Hi everybody,

I am starting with Cascalog and though it is fun and really concise I
am still struggling with some queries.

Lets say that I have users. These users are selling things (lets say
orders) and these orders are tied to particular account. Data could
look like this

Orders
id,acc,user
1,1,1
2,1,1
3,1,1
4,2,1
5,2,1
6,3,2
7,4,2

id,credit
1,true
2,true
3,true
4,false

I would like to generate query that would tell me count of accounts
for each user. If I try something like this

(defn account-query []
(let [opptys (lfs-textline "/Users/fluke/sandbox/living_social/
data/opportunities-test.csv")
accounts (lfs-textline "/Users/fluke/sandbox/living_social/
data/accounts-test.csv")]
(?<- (stdout) [?user ?count]
(opptys ?o-line) (my-csv-parser ?o-line :> ?
oppty-id ?acc-id ?user)
(accounts ?a-line) (my-csv-parser ?a-line :> ?
acc-id ?acc-credit)
(c/count ?count)
)))

Cascalog will join all the lines so it will count the orders for each
user. How can I give it a hint to count on a different level of
aggregation? I tried to play with count and distinct but I must be
missing something. Or maybe I am looking at it from too SQL angle.

Thanks everybody in advance and thanks for this wonderful tool.

Tomas

Search Discussions

  • Sam Ritchie at Nov 18, 2011 at 3:34 am
    Hey Tomas,

    The "count" aggregator picks its grouping based on the fields you've placed
    into the results vector. In your example, you've used

    [?user ?count]

    Cascalog will perform your parsing operations and joins, then bucket all up
    the tuples by "?user", in this case. If you use this result vector instead:

    [?user ?acc-credit ?count]

    You'll get result tuples that look like this (just subbing in numbers here):

    [1 true 10]
    [1 false 5]
    [2 true 4]
    [2 false 1]

    And so on and so forth. In short, to get specific, just include all of the
    variables you want to group on.

    Hope that helps!
    On Thu, Nov 17, 2011 at 8:09 AM, Tomas Svarovsky wrote:

    Hi everybody,

    I am starting with Cascalog and though it is fun and really concise I
    am still struggling with some queries.

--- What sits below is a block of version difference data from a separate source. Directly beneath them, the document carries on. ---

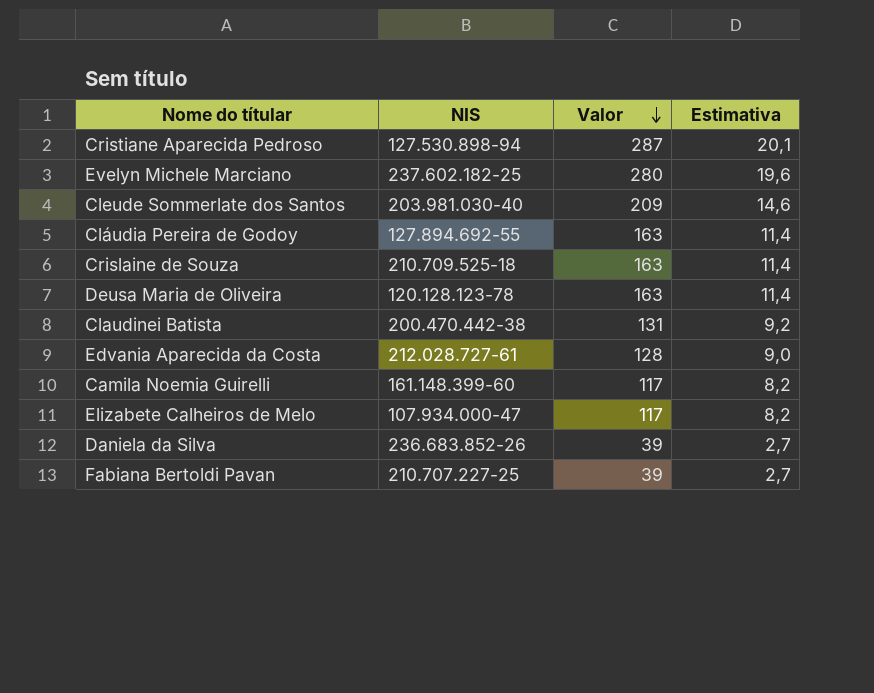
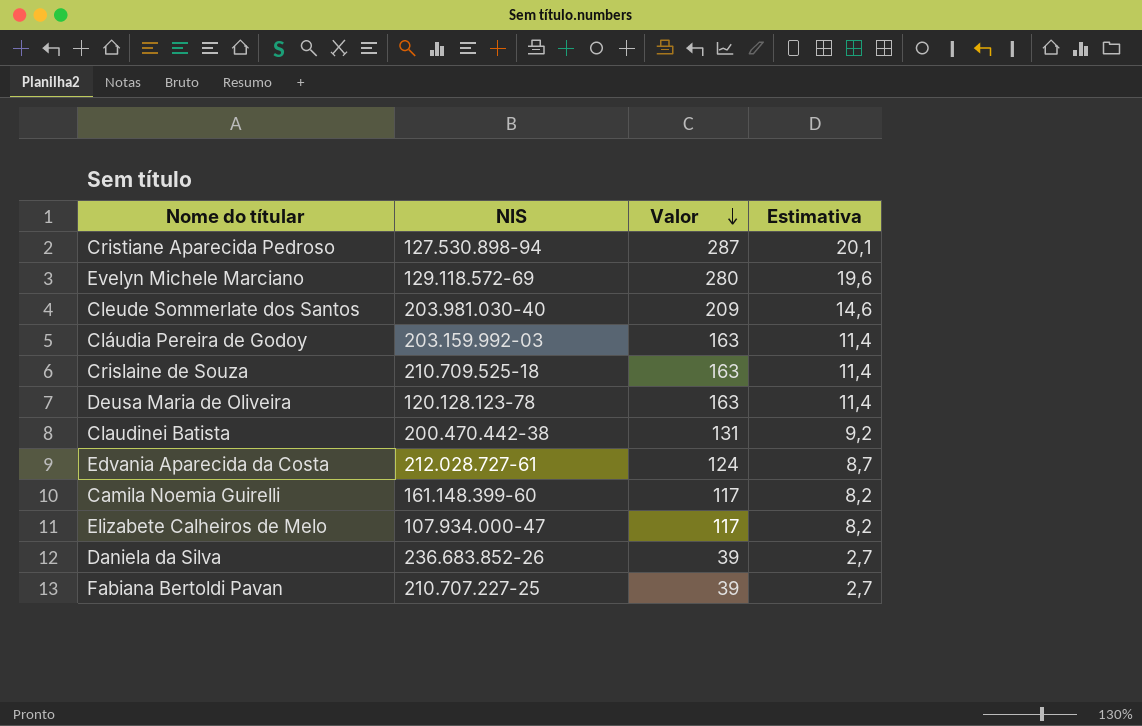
Evelyn Michele Marciano | NIS: 237.602.182-25 -> 129.118.572-69
Cláudia Pereira de Godoy | NIS: 127.894.692-55 -> 203.159.992-03
Edvania Aparecida da Costa | Valor: 128 -> 124
Edvania Aparecida da Costa | Estimativa: 9,0 -> 8,7

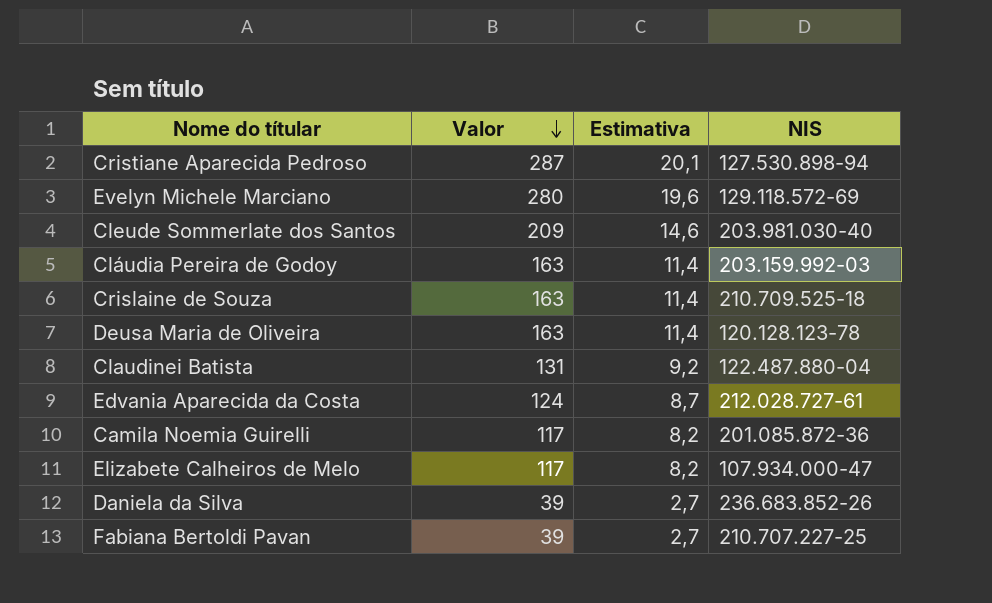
column NIS | position: 2 -> 4
Claudinei Batista | NIS: 200.470.442-38 -> 122.487.880-04
Camila Noemia Guirelli | NIS: 161.148.399-60 -> 201.085.872-36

    Lets say that I have users. These users are selling things (lets say
    orders) and these orders are tied to particular account. Data could
    look like this

    Orders
    id,acc,user
    1,1,1
    2,1,1
    3,1,1
    4,2,1
    5,2,1
    6,3,2
    7,4,2

    id,credit
    1,true
    2,true
    3,true
    4,false

    I would like to generate query that would tell me count of accounts
    for each user. If I try something like this

    (defn account-query []
    (let [opptys (lfs-textline "/Users/fluke/sandbox/living_social/
    data/opportunities-test.csv")
    accounts (lfs-textline "/Users/fluke/sandbox/living_social/
    data/accounts-test.csv")]
    (?<- (stdout) [?user ?count]
    (opptys ?o-line) (my-csv-parser ?o-line :> ?
    oppty-id ?acc-id ?user)
    (accounts ?a-line) (my-csv-parser ?a-line :> ?
    acc-id ?acc-credit)
    (c/count ?count)
    )))

    Cascalog will join all the lines so it will count the orders for each
    user. How can I give it a hint to count on a different level of
    aggregation? I tried to play with count and distinct but I must be
    missing something. Or maybe I am looking at it from too SQL angle.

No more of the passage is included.